Johnny Cash (February 26, 1932 – September 12, 2003) was a country, gospel, rock and roll, and rockabilly singer, guitarist, songwriter, and actor. He was born in Kingsland, Arkansas, United States. His family did not enjoy a good economic condition, therefore, from the age of six, Johnny had to work on cotton plantations. From a very young age he began to listen to country music, and at the age of twelve he was already composing his own songs. He participated in the Korean War, as a radio operator, where he was in charge of making transcripts of secret Russian communications. It is at this time, he bought his first guitar, that he taught himself to play.

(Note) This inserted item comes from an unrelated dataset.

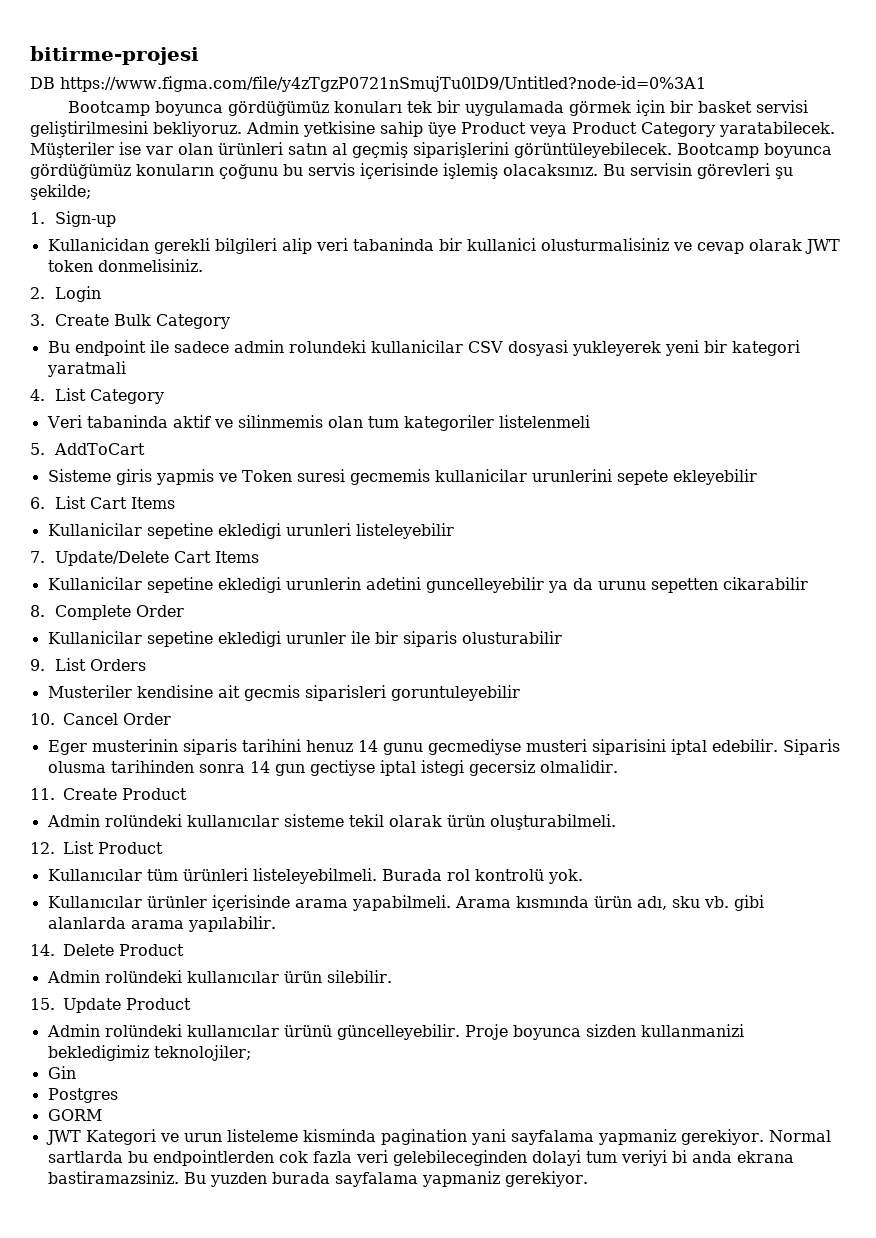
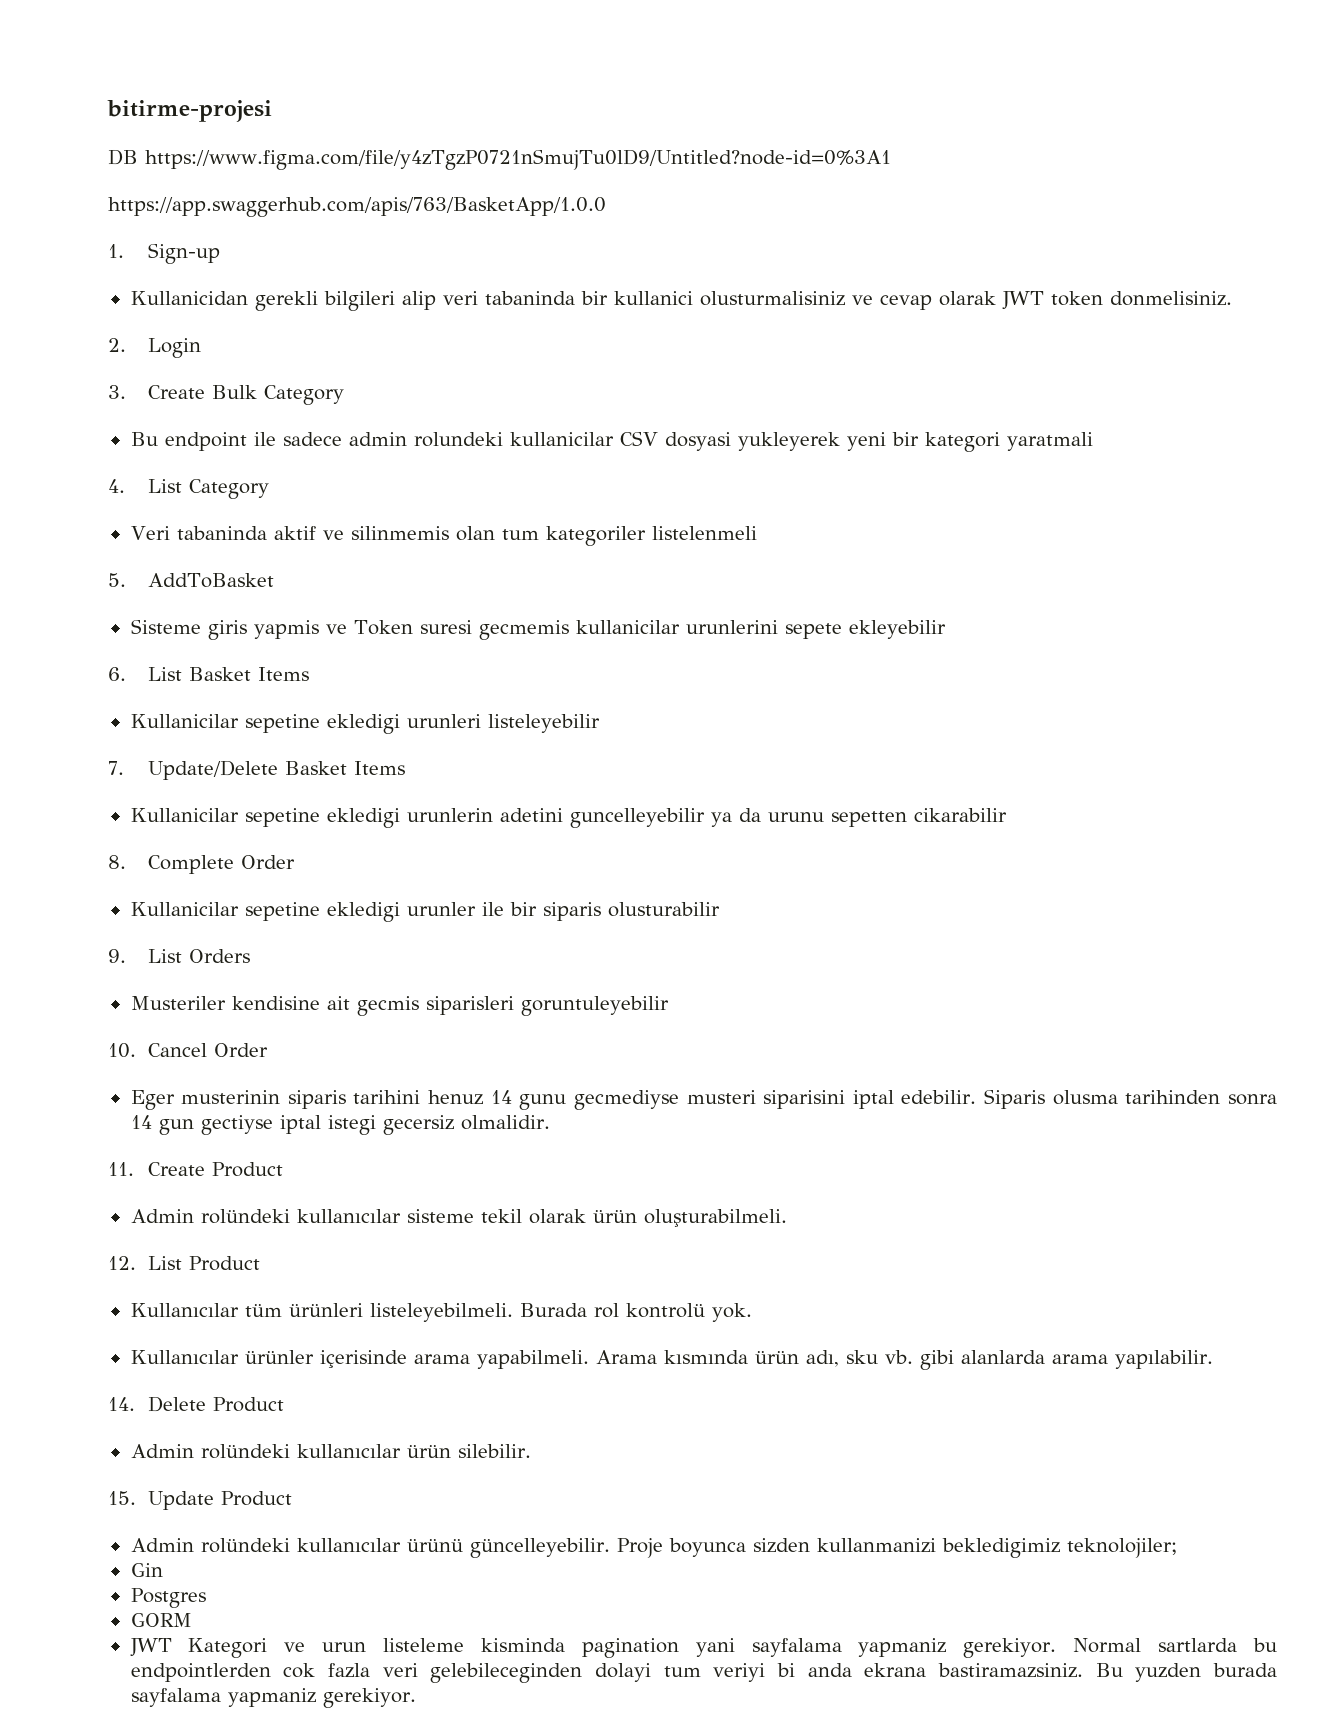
[68,100,809,116] [30,121,835,137] [30,142,832,158] [30,163,793,179] [30,184,91,200] Bootcamp boyunca gördüğümüz konuları tek bir uygulamada görmek için bir basket servisi geliştirilmesini bekliyoruz. Admin yetkisine sahip üye Product veya Product Category yaratabilecek. Müşteriler ise var olan ürünleri satın al geçmiş siparişlerini görüntüleyebilecek. Bootcamp boyunca gördüğümüz konuların çoğunu bu servis içerisinde işlemiş olacaksınız. Bu servisin görevleri şu şekilde; -> [108,197,606,217] https://app.swaggerhub.com/apis/763/BasketApp/1.0.0
[54,443,146,455] AddToCart -> [148,573,275,588] AddToBasket
[90,497,128,509] Cart -> [189,667,252,681] Basket
[174,551,212,563] Cart -> [285,761,348,775] Basket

After the war, he continued in the military world, there he organized a group of five companions to form a musical group called the Landsberg Barbarians. Three years later a military newspaper published his first song, Hey Porter. At the end of the military period he returned to his native country and married in 1954 his girlfriend from his school. Soon they had the first of his four children, he worked as a door-to-door salesman, among other informal jobs. He never stopped singing and playing guitar.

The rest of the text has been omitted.